<212>La vertu combattait pour la cause commune,
Les lois étaient pour nous, pour César la fortune;
L'univers est soumis aux fers des scélérats.
Qu'il règne, le cruel, sur des Catilinas,
Dignes d'accompagner sa pompe triomphale.
O héros immolés aux plaines de Pharsale!
O mânes généreux des derniers des Romains!
Du fond de vos tombeaux, de ces champs inhumains
Où sans distinction repose votre cendre,
A mes sens éperdus vos voix se font entendre :
« Quitte, quitte, Caton, ce séjour détesté
Où le crime insolent détruit la liberté;
Jouet infortuné des guerres intestines,
Vole t'ensevelir sous nos tristes ruines. »
Oui, vengeurs malheureux de nos augustes lois,
Caton ne sera point rebelle à votre voix.
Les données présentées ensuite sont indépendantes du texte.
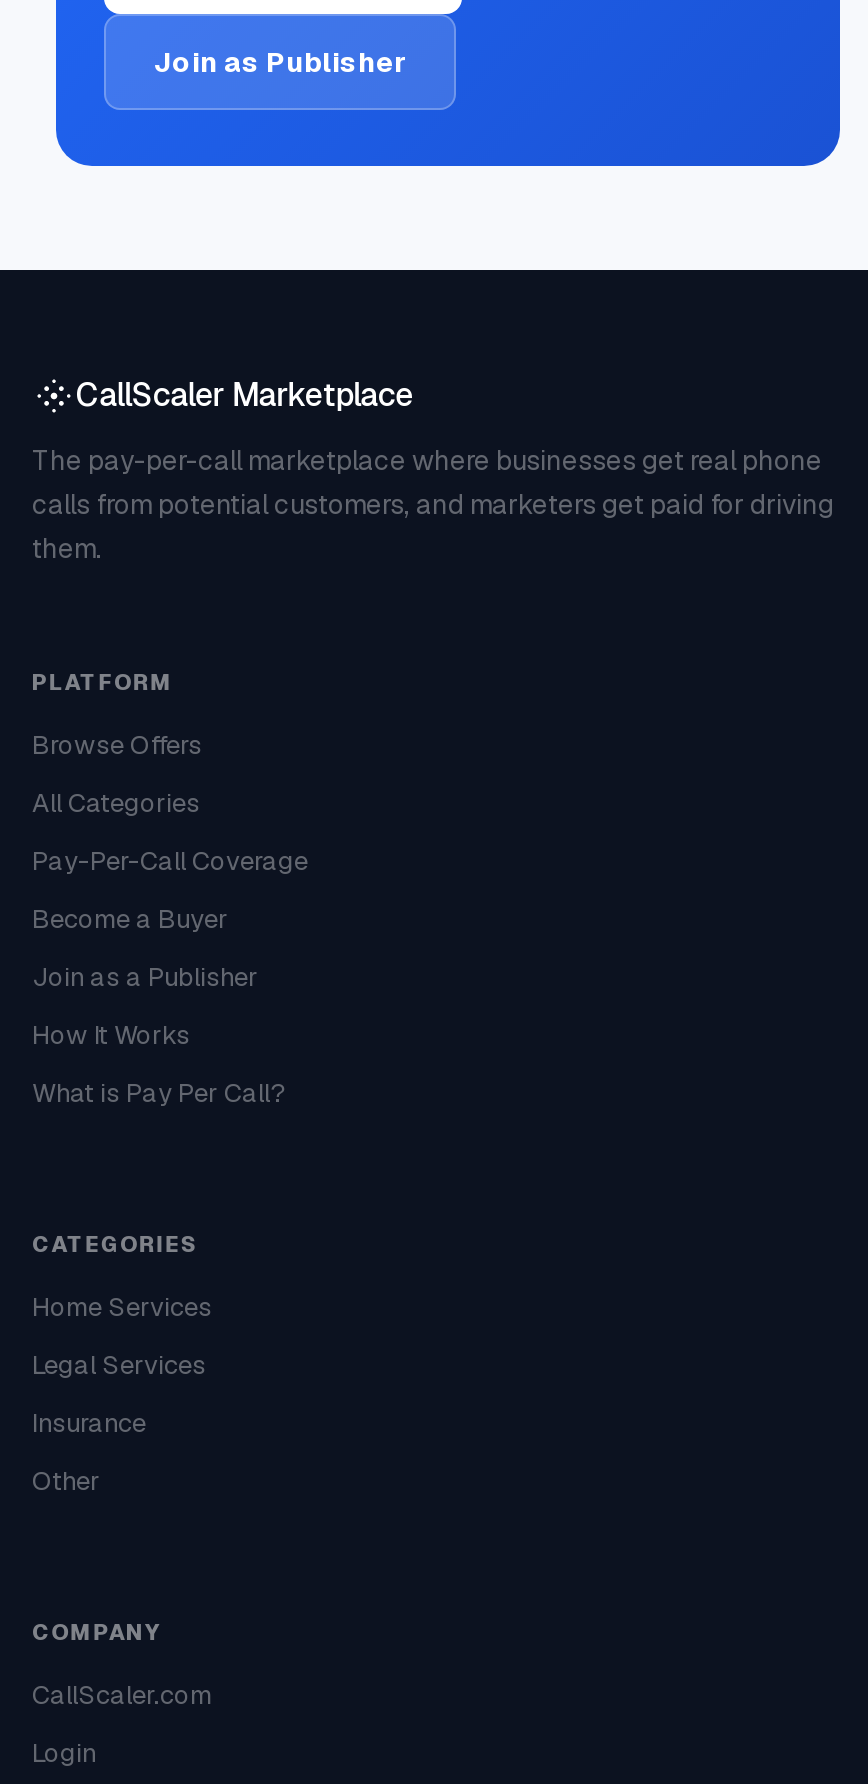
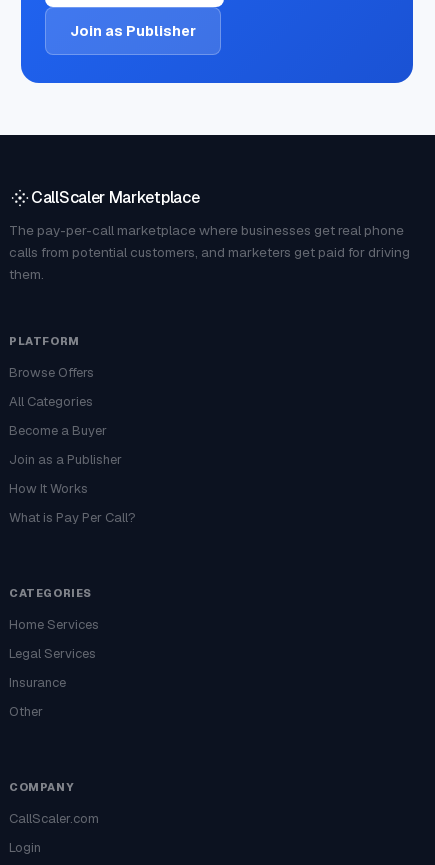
- Pay-Per-Call Coverage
Mais sauvons nos débris épars sur ce rivage,
Qu'ils voguent loin des bords où dominait Carthage,
Loin du joug qu'un tyran voudrait leur imposer;
Alors de mon destin je pourrai disposer.
Et toi, mon seul espoir, à qui je donnai l'être,
Que je laisse en mourant sous le pouvoir d'un maître,
Fuis les lieux corrompus, le séjour profané
Où ce vainqueur répand son souffle empoisonné ;
D'un tyran orgueilleux fuis l'aspect effroyable,
Cherche en d'autres climats un ciel plus favorable,
Et te maintenant libre en ce siècle odieux,
Souviens-toi des vertus dont brillaient tes aïeux.
Que ton cœur en conserve un souvenir modeste,
Et loin de t'opposer à ce destin funeste
Qui renverse l'État en détruisant ses lois,
Laisse aux dieux irrités leur vengeance et leurs droits.
Sans chagrin, sans douleur vois expirer ton père;
Bénis, bénis le jour qui finit ma misère.